▸ **Material for this task**:
>>>

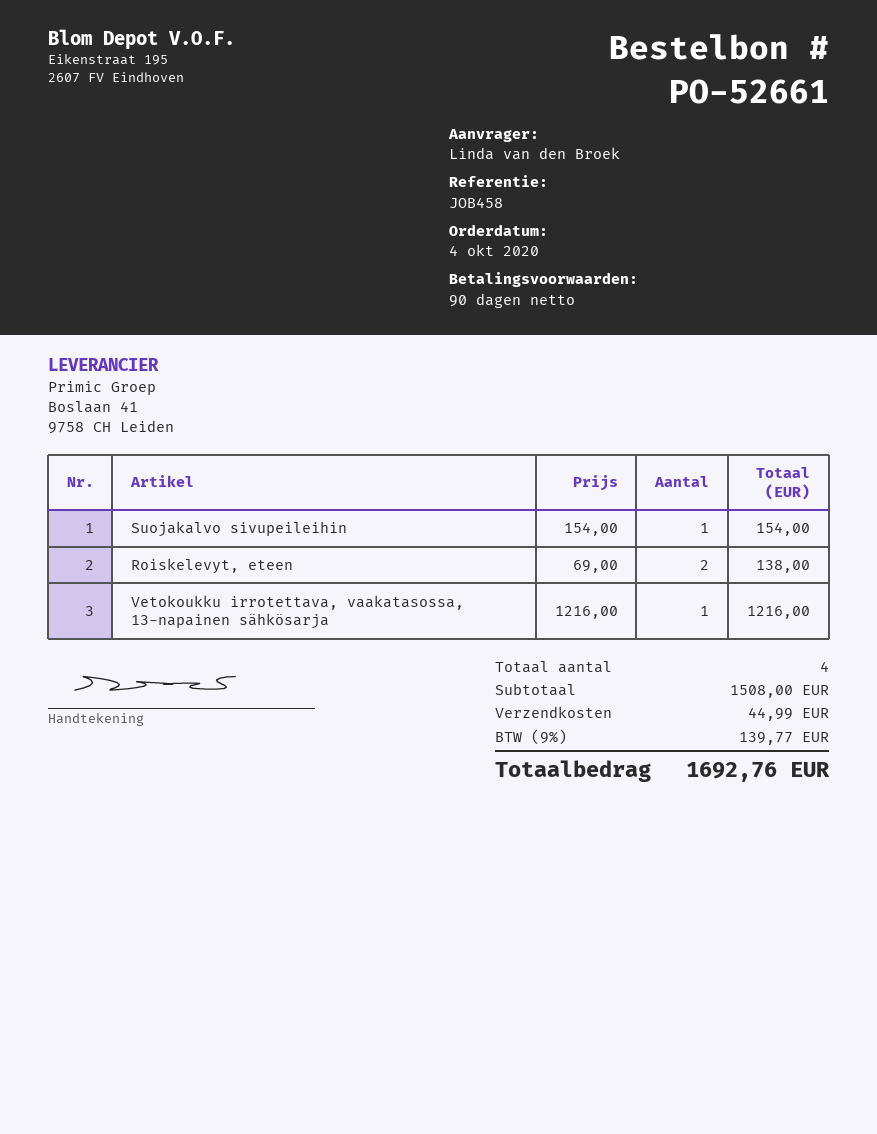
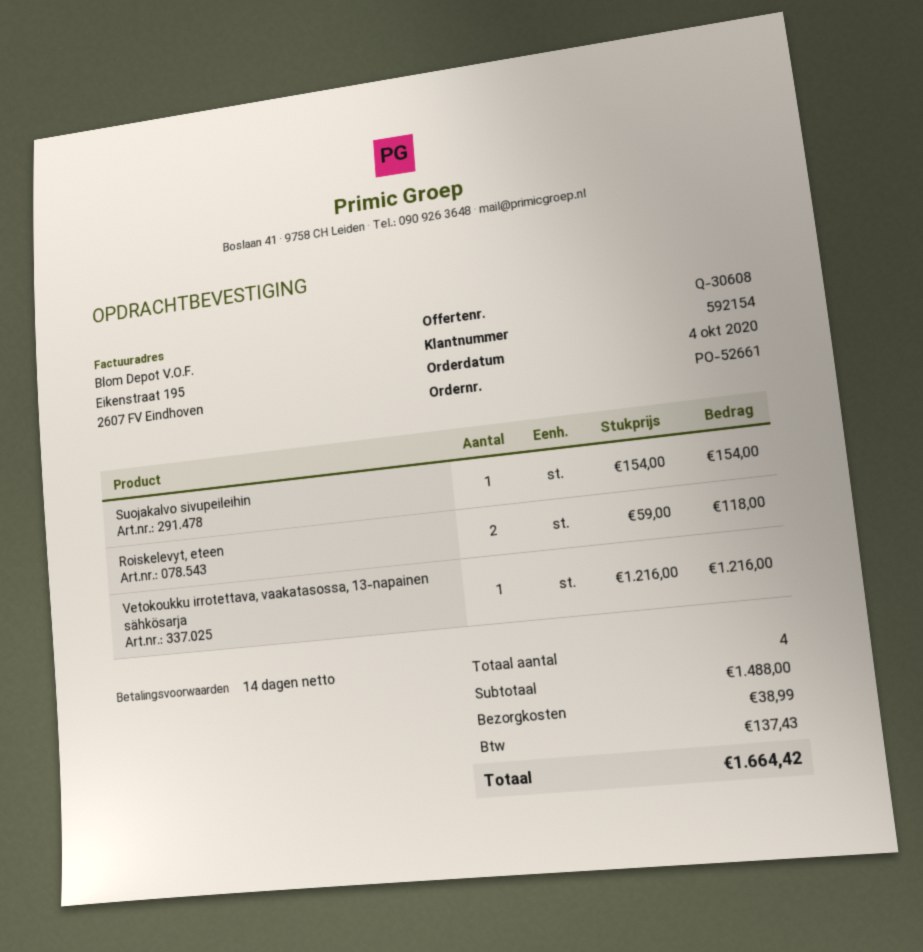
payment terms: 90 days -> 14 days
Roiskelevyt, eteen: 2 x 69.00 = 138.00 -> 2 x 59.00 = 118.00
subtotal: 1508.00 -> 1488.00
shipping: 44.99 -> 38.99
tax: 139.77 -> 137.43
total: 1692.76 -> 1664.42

<<<
>>>

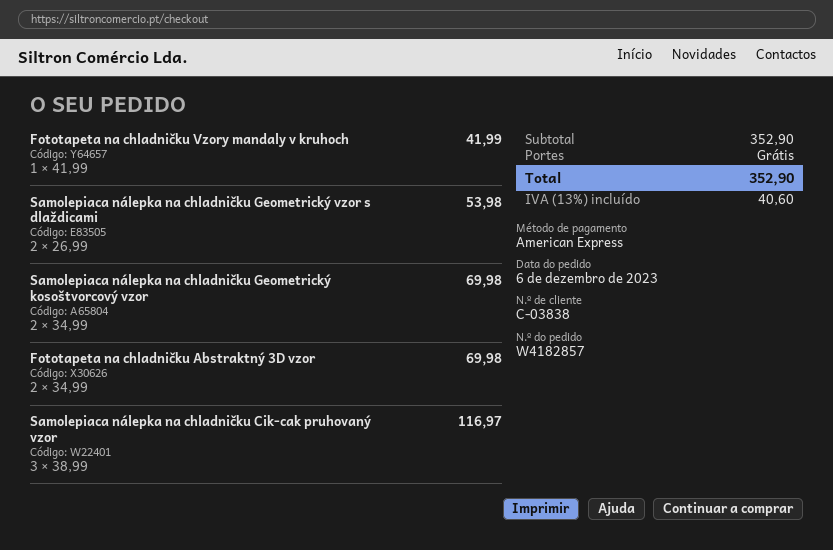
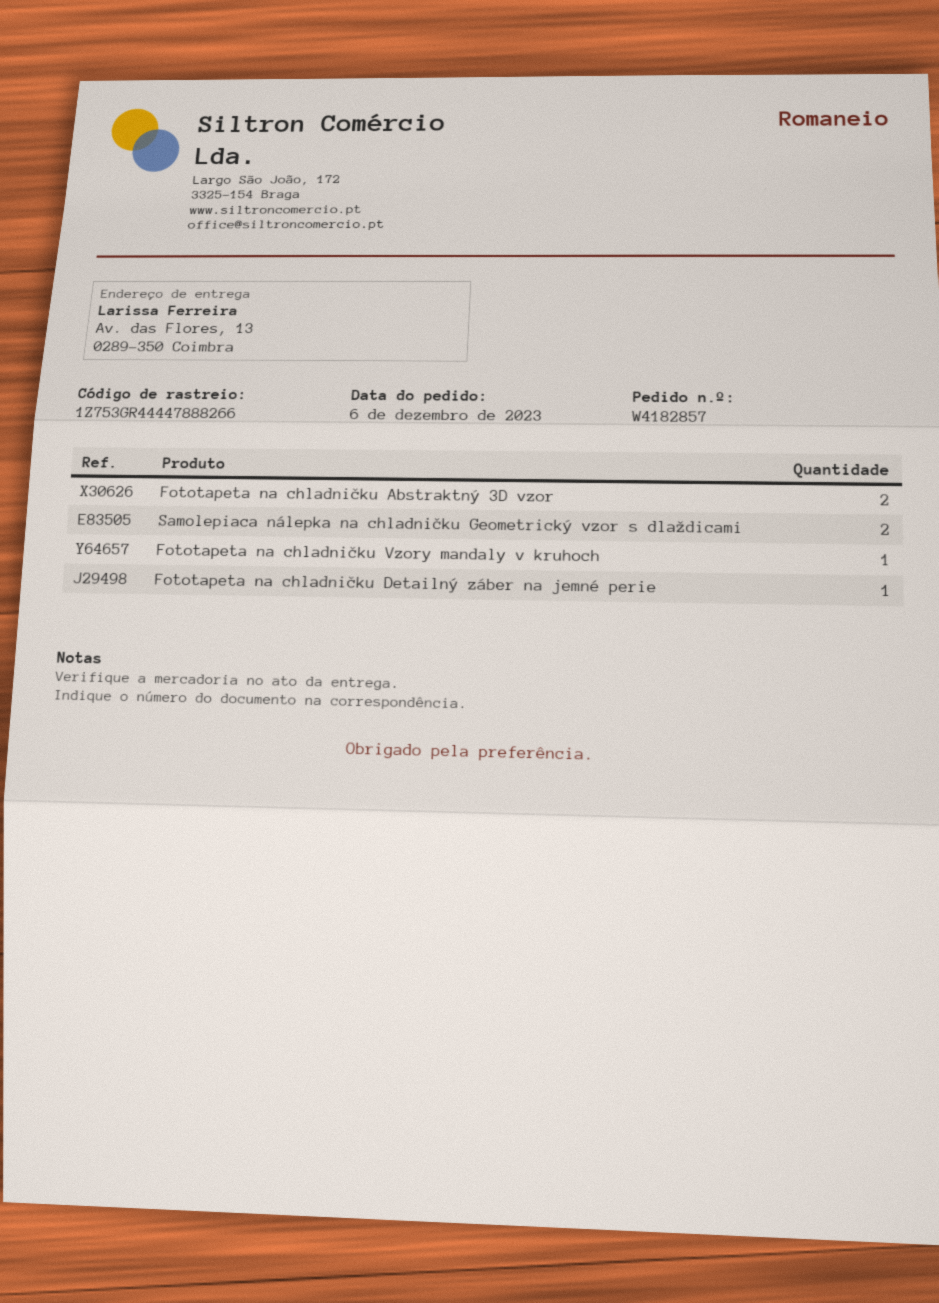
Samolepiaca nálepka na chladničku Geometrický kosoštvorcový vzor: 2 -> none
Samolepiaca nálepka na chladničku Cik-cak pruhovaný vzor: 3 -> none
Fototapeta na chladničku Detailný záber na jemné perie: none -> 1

<<<

▸ **Directions**:
When the word "Samolepiaca" shows up in a line of the entries, report that line.

▸ **Your solution**:
Samolepiaca nálepka na chladničku Geometrický kosoštvorcový vzor: 2 -> none
Samolepiaca nálepka na chladničku Cik-cak pruhovaný vzor: 3 -> none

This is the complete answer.